» **WHAT YOU HAVE TO DO**
Without any of the pictures, print every record below exactly.

» **INFORMATION SUPPLIED**
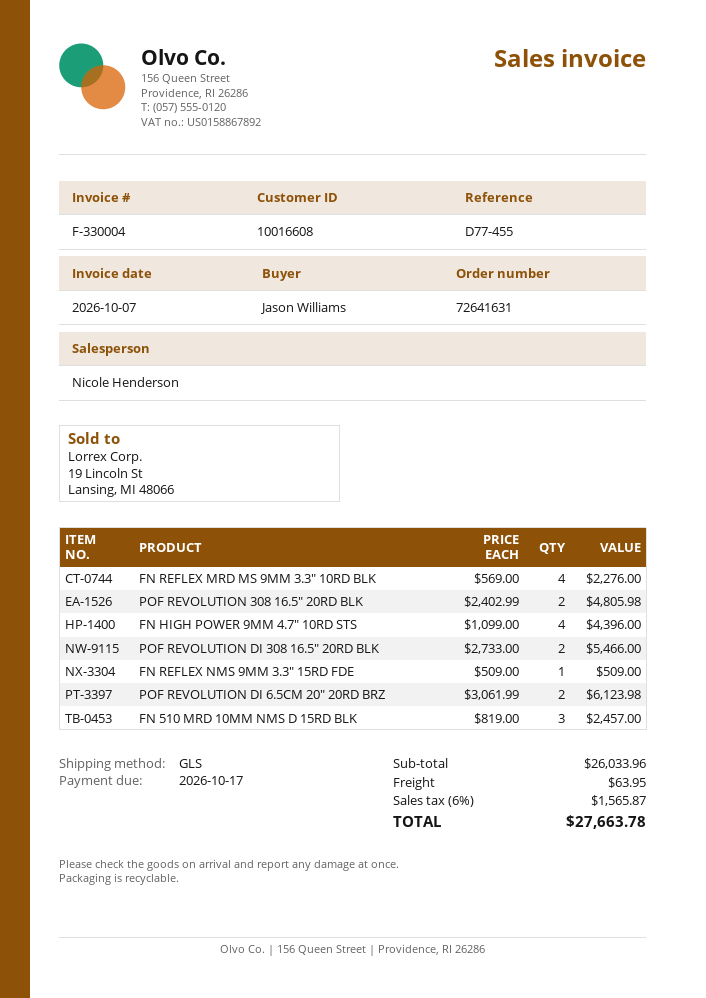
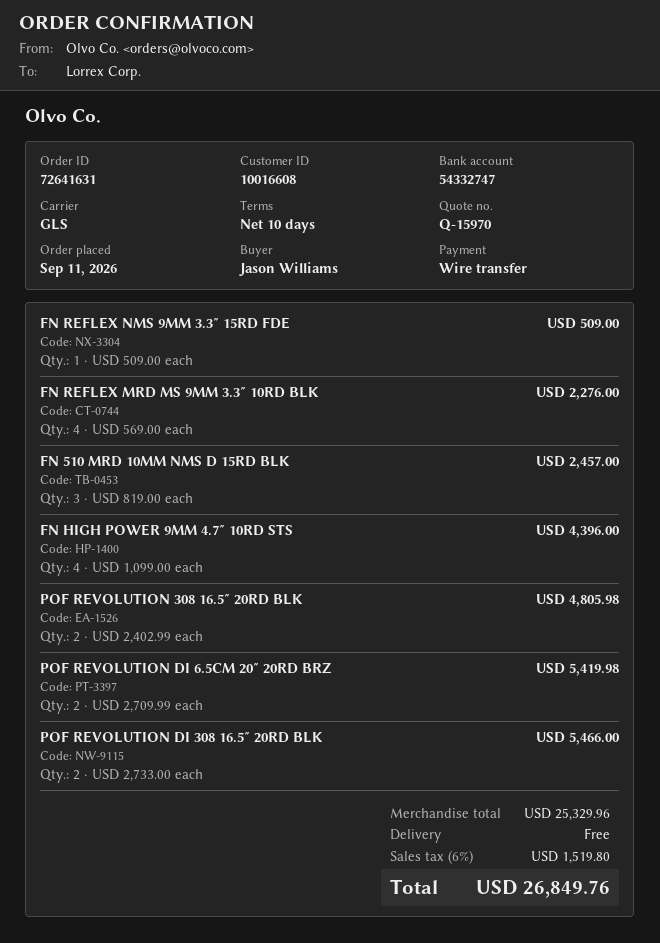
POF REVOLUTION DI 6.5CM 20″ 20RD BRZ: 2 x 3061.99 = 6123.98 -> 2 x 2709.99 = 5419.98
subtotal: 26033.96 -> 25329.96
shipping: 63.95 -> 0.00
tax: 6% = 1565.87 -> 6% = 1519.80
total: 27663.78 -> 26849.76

» **RESULT**
POF REVOLUTION DI 6.5CM 20″ 20RD BRZ: 2 x 3061.99 = 6123.98 -> 2 x 2709.99 = 5419.98
subtotal: 26033.96 -> 25329.96
shipping: 63.95 -> 0.00
tax: 6% = 1565.87 -> 6% = 1519.80
total: 27663.78 -> 26849.76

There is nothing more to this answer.